→ **Task item**
Write out each line of the records that has "following" in it.

(Dataset content Opens)

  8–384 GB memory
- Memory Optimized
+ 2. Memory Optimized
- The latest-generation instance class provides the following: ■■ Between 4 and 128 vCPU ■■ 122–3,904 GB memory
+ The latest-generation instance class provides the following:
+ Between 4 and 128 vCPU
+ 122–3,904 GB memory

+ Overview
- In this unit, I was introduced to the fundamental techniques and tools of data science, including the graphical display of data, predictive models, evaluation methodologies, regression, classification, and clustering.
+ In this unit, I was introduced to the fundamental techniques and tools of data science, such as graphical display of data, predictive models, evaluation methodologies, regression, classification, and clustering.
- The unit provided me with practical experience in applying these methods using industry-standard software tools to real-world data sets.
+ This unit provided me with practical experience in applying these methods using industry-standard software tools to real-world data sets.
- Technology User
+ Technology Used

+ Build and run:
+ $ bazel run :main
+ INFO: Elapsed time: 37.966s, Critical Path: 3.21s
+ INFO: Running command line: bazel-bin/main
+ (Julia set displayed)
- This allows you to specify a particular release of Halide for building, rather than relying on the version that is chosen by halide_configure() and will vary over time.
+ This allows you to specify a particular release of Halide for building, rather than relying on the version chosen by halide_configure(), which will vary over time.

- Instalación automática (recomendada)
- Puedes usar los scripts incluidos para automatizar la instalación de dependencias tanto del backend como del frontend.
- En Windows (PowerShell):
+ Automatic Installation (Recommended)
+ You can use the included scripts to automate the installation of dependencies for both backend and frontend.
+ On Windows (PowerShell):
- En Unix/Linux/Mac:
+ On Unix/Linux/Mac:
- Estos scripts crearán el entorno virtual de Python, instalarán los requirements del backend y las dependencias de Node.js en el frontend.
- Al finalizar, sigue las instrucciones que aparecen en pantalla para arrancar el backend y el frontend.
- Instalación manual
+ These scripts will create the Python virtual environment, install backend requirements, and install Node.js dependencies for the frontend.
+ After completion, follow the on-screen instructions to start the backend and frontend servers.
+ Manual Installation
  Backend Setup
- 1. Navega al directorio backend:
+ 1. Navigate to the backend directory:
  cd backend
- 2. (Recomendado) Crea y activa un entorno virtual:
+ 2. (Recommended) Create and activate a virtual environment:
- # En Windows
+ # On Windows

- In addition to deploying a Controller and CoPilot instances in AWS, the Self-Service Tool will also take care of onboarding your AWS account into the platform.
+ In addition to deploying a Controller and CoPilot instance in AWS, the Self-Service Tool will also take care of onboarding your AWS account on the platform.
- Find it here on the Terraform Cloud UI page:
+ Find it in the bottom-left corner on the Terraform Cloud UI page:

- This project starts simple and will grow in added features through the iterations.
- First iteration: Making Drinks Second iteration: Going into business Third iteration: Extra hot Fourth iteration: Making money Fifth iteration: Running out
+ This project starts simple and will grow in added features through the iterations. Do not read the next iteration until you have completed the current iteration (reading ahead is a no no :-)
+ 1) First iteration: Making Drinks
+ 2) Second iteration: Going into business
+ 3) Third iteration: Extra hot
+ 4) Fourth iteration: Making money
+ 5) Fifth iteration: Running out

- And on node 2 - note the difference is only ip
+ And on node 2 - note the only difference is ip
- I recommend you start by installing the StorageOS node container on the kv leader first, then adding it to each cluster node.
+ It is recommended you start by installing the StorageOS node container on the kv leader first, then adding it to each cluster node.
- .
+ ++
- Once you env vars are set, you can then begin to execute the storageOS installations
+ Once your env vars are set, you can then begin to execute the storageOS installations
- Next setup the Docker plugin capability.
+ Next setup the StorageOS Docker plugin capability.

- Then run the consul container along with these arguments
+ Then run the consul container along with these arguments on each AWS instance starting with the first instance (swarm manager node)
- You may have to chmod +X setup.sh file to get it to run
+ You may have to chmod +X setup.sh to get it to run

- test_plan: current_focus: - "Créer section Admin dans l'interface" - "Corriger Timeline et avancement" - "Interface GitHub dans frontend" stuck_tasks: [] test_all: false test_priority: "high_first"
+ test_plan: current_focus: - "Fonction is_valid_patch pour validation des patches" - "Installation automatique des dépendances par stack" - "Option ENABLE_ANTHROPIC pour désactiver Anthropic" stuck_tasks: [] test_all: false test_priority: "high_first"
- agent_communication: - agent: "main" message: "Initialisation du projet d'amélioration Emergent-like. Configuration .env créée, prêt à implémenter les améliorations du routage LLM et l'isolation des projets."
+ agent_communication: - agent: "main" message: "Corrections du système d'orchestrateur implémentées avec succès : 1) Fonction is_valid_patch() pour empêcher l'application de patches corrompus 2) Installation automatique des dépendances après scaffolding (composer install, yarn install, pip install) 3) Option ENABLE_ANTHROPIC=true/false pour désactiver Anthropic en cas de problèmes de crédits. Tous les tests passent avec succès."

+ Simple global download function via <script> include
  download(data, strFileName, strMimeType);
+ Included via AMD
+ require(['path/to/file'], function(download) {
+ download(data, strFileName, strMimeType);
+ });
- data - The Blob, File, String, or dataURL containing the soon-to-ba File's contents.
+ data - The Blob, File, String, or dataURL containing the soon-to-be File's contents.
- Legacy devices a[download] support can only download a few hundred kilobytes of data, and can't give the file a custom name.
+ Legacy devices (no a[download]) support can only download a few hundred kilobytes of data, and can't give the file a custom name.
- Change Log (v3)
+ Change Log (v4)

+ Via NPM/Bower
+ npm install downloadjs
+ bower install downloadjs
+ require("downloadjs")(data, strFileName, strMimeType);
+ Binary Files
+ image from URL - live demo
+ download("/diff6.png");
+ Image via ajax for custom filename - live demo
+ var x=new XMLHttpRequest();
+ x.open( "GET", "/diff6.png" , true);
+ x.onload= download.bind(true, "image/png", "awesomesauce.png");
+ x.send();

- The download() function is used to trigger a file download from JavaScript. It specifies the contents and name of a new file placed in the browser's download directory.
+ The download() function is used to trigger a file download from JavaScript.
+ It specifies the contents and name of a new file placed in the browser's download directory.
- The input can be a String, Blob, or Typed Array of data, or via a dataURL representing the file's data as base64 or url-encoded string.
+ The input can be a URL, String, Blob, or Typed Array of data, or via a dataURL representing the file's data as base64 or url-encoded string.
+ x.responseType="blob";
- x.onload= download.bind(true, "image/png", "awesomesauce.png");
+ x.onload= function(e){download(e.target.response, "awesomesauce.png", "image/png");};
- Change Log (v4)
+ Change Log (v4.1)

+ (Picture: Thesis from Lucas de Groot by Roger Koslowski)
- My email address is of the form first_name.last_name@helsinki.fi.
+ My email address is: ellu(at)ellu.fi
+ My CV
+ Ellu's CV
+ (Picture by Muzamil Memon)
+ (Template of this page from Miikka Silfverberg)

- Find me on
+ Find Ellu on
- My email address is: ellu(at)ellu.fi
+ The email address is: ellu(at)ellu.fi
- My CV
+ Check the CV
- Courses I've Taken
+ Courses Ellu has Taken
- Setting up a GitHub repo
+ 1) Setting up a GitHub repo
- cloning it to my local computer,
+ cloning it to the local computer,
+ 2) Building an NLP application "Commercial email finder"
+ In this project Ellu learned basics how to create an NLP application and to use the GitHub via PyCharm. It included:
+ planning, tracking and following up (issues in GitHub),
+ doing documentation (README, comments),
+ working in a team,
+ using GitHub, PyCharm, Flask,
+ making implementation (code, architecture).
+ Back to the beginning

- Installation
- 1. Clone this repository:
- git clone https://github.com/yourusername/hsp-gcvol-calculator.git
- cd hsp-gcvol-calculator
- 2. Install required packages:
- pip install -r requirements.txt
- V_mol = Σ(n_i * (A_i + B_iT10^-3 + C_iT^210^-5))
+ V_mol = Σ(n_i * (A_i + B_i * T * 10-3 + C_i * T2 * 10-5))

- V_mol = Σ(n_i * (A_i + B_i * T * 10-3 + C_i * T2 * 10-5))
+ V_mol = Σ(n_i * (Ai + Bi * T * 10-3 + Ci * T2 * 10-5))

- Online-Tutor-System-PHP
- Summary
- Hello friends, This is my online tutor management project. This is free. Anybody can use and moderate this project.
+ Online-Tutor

(Dataset content Closes)

→ **Task answer**
- The latest-generation instance class provides the following: ■■ Between 4 and 128 vCPU ■■ 122–3,904 GB memory
+ The latest-generation instance class provides the following:
+ planning, tracking and following up (issues in GitHub),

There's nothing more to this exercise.